9.2 When to Use What: A Strategy Guide
Parallelism Type | Use When | Main Benefit |
---|---|---|
Gradient Accumulation | Memory too tight for desired batch size | Simulates large batches |
Data Parallelism | Model fits on one GPU, want to scale across data | Simplest way to scale |
ZeRO / FSDP | Model barely fits on GPU | Shard optimiser states and parameters |
Tensor Parallelism | Layers are large (e.g. MLPs, Attention) | Shard matrix ops to save memory |
Sequence Parallelism | Dropout or LayerNorm uses too much memory | Shard sequence activations |
Context Parallelism | Sequence length exceeds GPU memory | Enables 128k+ tokens |
Pipeline Parallelism | Model is too large for one GPU | Shard layers across devices |
Expert Parallelism | Using MoE models | Shard sparse subnetworks efficiently |
Conclusion
We’ve come a long way from squeezing more memory out of a single GPU with gradient accumulation, to designing multi-GPU, multi-node systems capable of training trillion-parameter models.
Each technique in 5D Parallelism tackles a different bottleneck, and here’s what we’ve learnt:
- Data Parallelism scales training samples across devices.
- Tensor and Sequence Parallelism reduce memory pressure within layers.
- Context Parallelism enables ultra-long sequence training.
- Pipeline Parallelism distributes model depth across GPUs.
- Expert Parallelism adds sparsity and specialisation using dynamic routing.
By understanding how and when to combine these strategies, you can scale smarter, whether you’re training a GPT-7 in a datacenter or fitting a model on a constrained setup.

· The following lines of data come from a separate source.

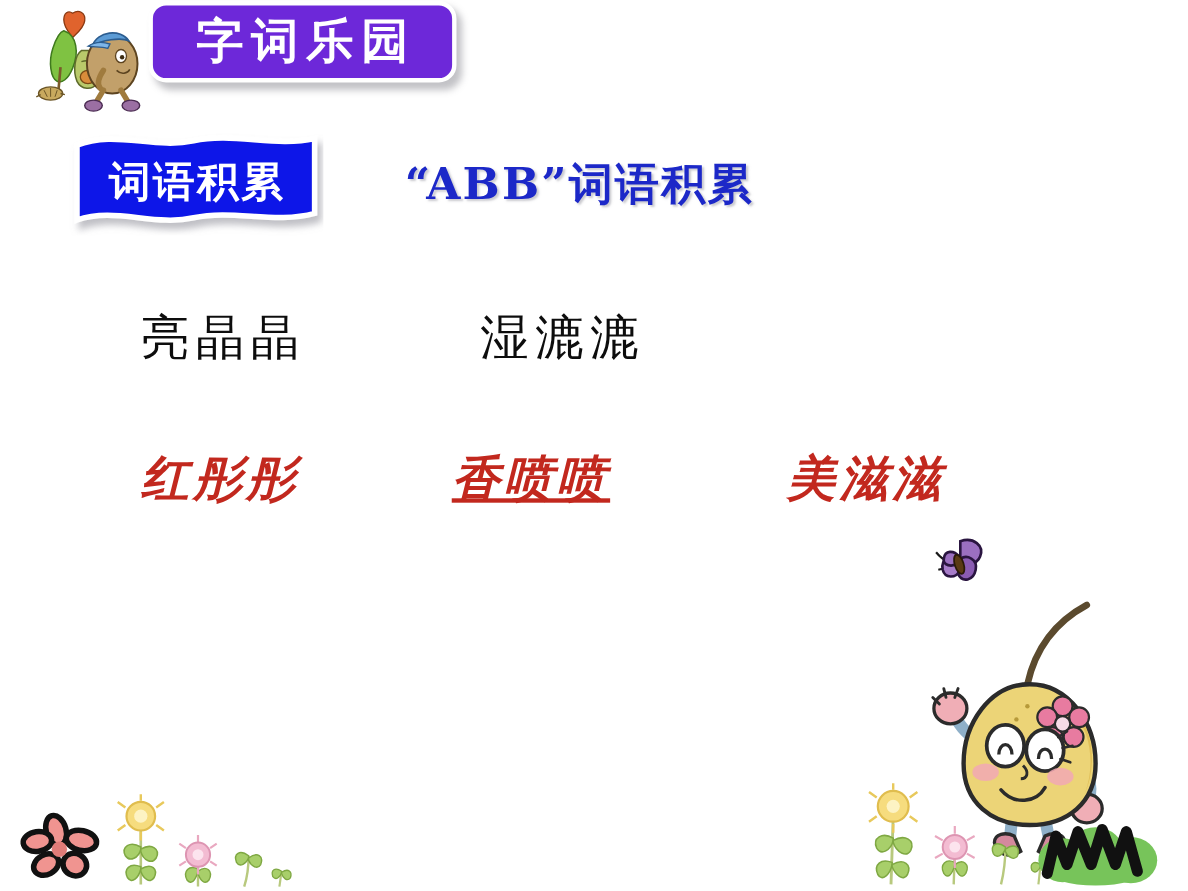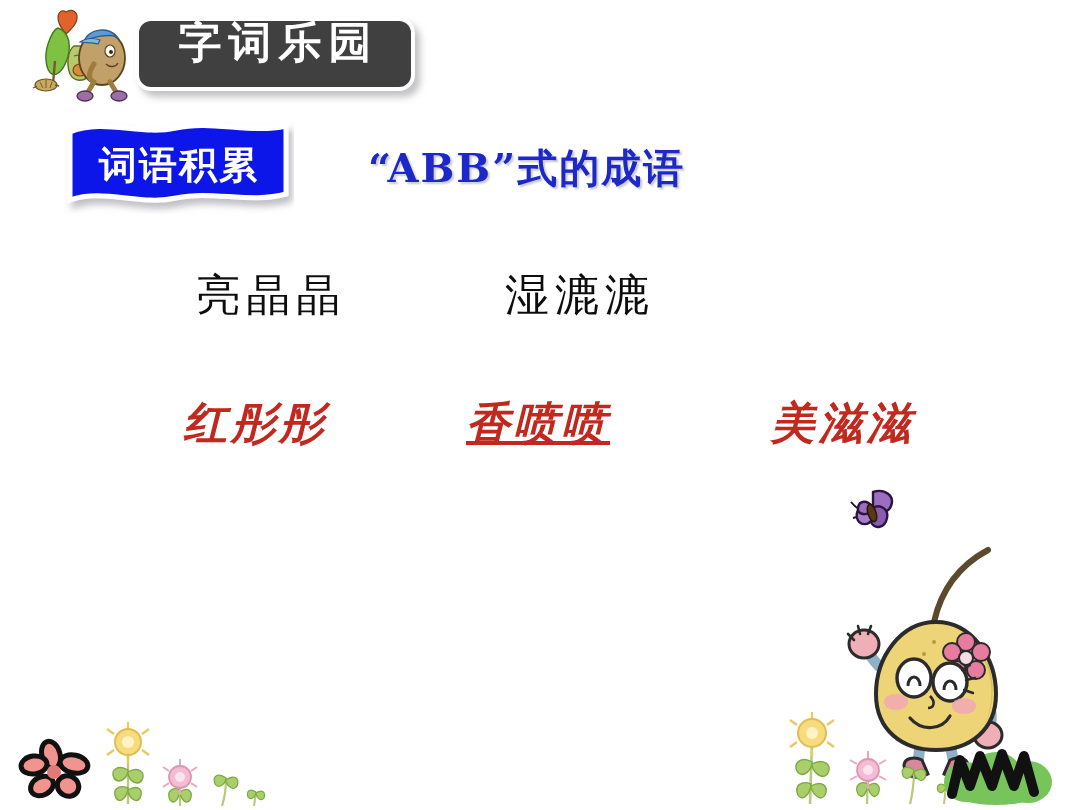--- a/index.html
+++ b/index.html
@@ -25,29 +25,30 @@
     left: 22px;
     top: 6px;
     width: 112px;
     height: 100px;
   }
 
   
   .title-banner {
     position: absolute;
     left: 135px;
-    top: 17px;
+    top: 1px;
     width: 280px;
     height: 74px;
-    background: #404040;
+    background: #6d28d9;
     border: 4px solid #ffffff;
     border-radius: 16px;
     box-sizing: border-box;
     box-shadow: 5px 6px 7px rgba(120,120,128,0.45);
     display: flex;
+    align-items: center;
     justify-content: center;
   }
   .title-banner-text {
     color: #ffffff;
     font-family: "DejaVu Serif", "Liberation Serif", serif;
     font-size: 43px;
     font-weight: bold;
     letter-spacing: 7px;
     text-indent: 7px;
     line-height: 1;
@@ -100,23 +101,22 @@
     letter-spacing: 2px;
     line-height: 1;
     white-space: nowrap;
     text-shadow: 2px 2px 2px rgba(150,150,160,0.5);
   }
 
   
   .word-grid {
     position: absolute;
     left: 110px;
-    top: 273px;
+    top: 286px;
     width: 860px;
-    text-align: center;
   }
   .word-row {
     display: flex;
     height: 128px;
     align-items: flex-start;
   }
   .word-cell {
     width: 33.333%;
     font-family: "DejaVu Serif", "Liberation Serif", serif;
     font-size: 44px;
@@ -212,21 +212,21 @@
         <filter id="flagShadow" x="-25%" y="-25%" width="160%" height="170%">
           <feDropShadow dx="4" dy="6" stdDeviation="3.5" flood-color="#8a8a94" flood-opacity="0.55"></feDropShadow>
         </filter>
       </defs>
       <path d="M8 14 C42 0 78 18 114 10 C150 2 188 16 224 8
                L224 76 C188 86 150 72 114 80 C78 88 42 70 8 82 Z" fill="#0d14e8" stroke="#ffffff" stroke-width="5" filter="url(#flagShadow)"></path>
     </svg>
     <div class="flag-banner-text">词语积累</div>
   </div>
 
-  <div class="section-heading">“ABB”式的成语</div>
+  <div class="section-heading">“ABB”词语积累</div>
 
   <div class="word-grid">
 
     <div class="word-row row-1">
       <div class="word-cell black c0">亮晶晶</div>
       <div class="word-cell black c1">湿漉漉</div>
     </div>
 
     <div class="word-row row-2">
       <div class="word-cell red c0">红彤彤</div>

The key isn’t just more GPUs, it’s the right kind of parallelism at the right level.
What Next?
- Revisit the previous blog to refresh memory-saving techniques like gradient checkpointing.
- Explore open-source tools like DeepSpeed, FSDP, and Megatron-LM that bring these ideas to life.
- Experiment in your own setup, test parallelism strategies, tune microbatch sizes, and track memory/throughput trade-offs.
Whether you’re building research prototypes or production-grade models, parallelism is your toolkit for scaling beyond limits.